(Code change snippets)
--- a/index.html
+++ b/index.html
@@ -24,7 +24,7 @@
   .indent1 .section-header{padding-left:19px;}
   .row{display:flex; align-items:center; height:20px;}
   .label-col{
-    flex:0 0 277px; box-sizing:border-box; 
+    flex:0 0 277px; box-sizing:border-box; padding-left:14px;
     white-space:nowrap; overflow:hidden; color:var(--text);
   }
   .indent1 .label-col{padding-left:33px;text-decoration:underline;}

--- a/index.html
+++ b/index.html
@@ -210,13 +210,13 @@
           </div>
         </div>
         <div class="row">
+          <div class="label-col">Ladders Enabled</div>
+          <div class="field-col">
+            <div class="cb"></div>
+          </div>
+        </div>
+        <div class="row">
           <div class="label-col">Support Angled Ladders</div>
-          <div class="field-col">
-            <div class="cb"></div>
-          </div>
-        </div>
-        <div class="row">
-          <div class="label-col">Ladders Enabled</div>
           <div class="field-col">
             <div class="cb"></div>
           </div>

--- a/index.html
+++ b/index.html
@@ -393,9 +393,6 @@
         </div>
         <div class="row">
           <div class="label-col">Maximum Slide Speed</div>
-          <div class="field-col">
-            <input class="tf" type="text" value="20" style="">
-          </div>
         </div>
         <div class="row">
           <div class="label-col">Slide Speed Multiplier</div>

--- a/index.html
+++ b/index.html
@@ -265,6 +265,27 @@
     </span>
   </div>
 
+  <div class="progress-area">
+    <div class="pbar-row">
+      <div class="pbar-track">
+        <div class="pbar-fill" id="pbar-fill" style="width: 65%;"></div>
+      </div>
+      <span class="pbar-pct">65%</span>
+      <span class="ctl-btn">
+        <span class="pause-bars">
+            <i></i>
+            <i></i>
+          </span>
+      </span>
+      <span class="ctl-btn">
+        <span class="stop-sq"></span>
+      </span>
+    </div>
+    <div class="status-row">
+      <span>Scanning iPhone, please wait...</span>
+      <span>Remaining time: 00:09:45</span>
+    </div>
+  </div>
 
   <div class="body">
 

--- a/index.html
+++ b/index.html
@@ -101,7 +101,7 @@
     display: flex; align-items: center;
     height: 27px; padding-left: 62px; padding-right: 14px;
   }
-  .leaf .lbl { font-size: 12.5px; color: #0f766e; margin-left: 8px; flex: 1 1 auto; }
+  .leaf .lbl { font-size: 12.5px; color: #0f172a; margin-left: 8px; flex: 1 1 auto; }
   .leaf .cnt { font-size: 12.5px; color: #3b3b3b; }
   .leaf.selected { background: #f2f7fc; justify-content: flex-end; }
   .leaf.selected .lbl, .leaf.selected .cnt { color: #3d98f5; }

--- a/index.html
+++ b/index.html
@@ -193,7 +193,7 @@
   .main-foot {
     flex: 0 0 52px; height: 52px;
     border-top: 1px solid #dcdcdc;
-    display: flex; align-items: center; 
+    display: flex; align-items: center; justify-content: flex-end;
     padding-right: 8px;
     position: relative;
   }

EXERCISE INSTRUCTIONS - In the records above, locate each line with the word "align". Copy all such lines.

RESULT OF THE TASK -
   .row{display:flex; align-items:center; height:20px;}
     display: flex; align-items: center;
-    display: flex; align-items: center; 
+    display: flex; align-items: center; justify-content: flex-end;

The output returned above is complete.